CRITICAL CONSTITUTION. The race is close enough that Gaidar and Yavlinsky are pandering to nationalist sentiments. In a flip-flop, they now back a Yeltsin decree blocking 9 of the 12 currently licensed foreign banks from doing business with Russians until 1996. This move has shocked foreign bankers who expected better treatment from Yeltsin once he crushed Parliament.

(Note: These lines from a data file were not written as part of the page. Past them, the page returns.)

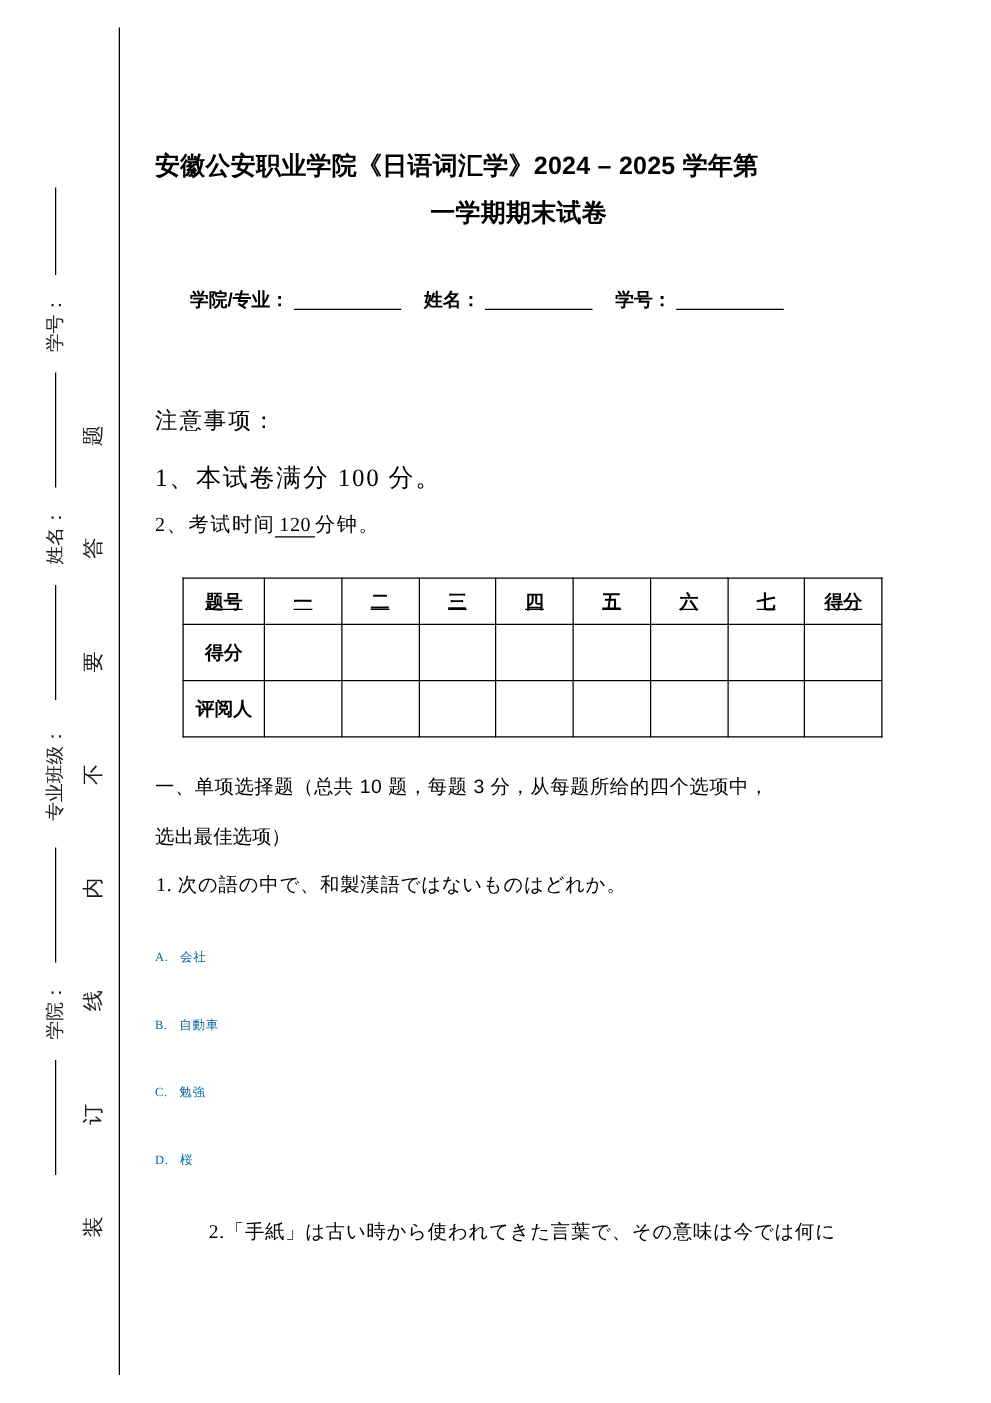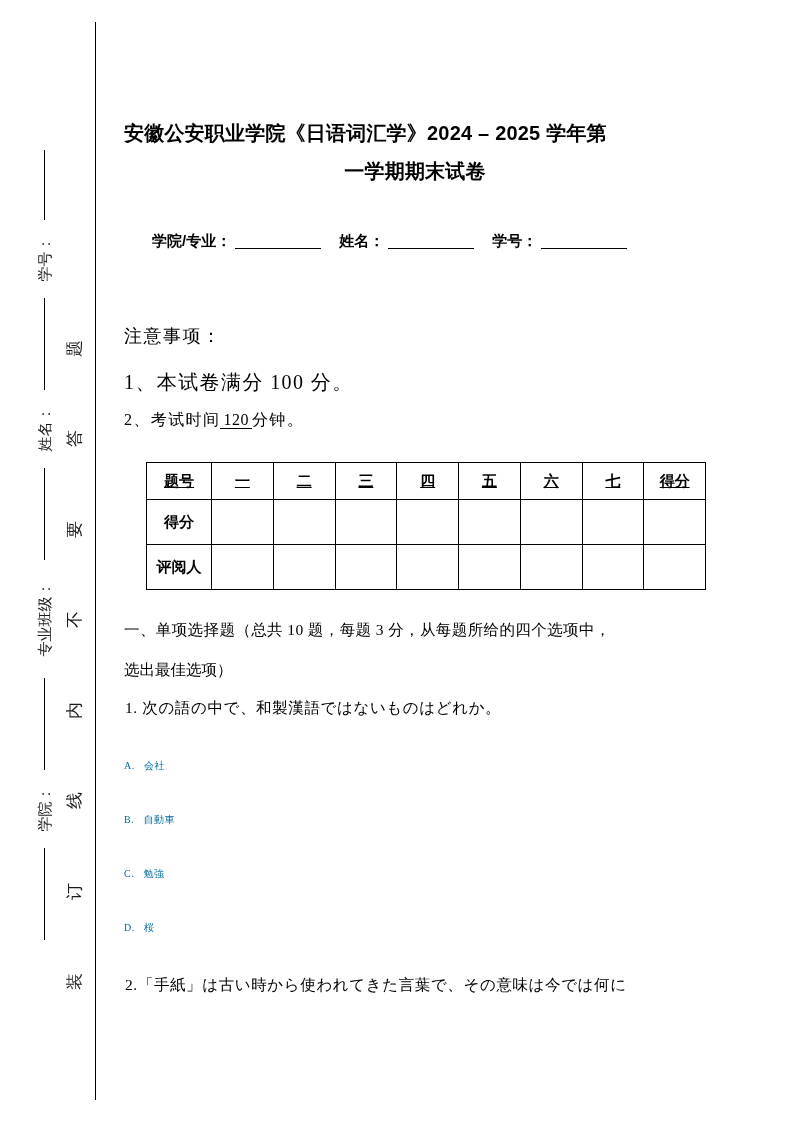--- a/index.html
+++ b/index.html
@@ -183,38 +183,38 @@
   .score-table .lead-col { width: 64px; }
   .score-table tr.hdr td { height: 36px; text-decoration: underline; }
   .score-table tr.body td { height: 44px; }
 
   
   .section-head {
     position: absolute;
     left: 0;
     top: 610px;
     width: 588px;
-    font-family: Liberation Serif, serif;
+    font-family: Liberation Sans, sans-serif;
     font-size: 15.5px;
     line-height: 40px;
     color: #000000;
   }
   .section-head .sh1 { display: block; letter-spacing: 0.4px; }
   .section-head .sh2 { display: block; }
 
   .q-stem {
     position: absolute;
     left: 1px;
     font-size: 15.5px;
     letter-spacing: 0.6px;
     white-space: nowrap;
     color: #000000;
   }
   .q1 { top: 698px; }
-  .q2 { top: 975px; }
+  .q2 { top: 975px; margin-left: 42px; }
 
   .opt {
     position: absolute;
     left: 0;
     font-size: 10px;
     letter-spacing: 0.6px;
     color: #0369a1;
   }
   .opt .lab { margin-right: 9px; }
   .optA { top: 759px; }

Yeltsin's answer to legislative uncertainty is of course the new constitution. While reformers, such as St. Petersburg Mayor Anatoli Sobchak, a Duma candidate from the Russian Movement of Democratic Reforms, are critical of the document, they still argue for supporting it. "Otherwise, we will have to live according to the old Brezhnev constitution," says Sobchak. "That would be very dangerous for democracy." The implication may be that Russians are so apathetic and their political parties so divided that they realize they should leave the big decisions to an increasingly powerful Yeltsin.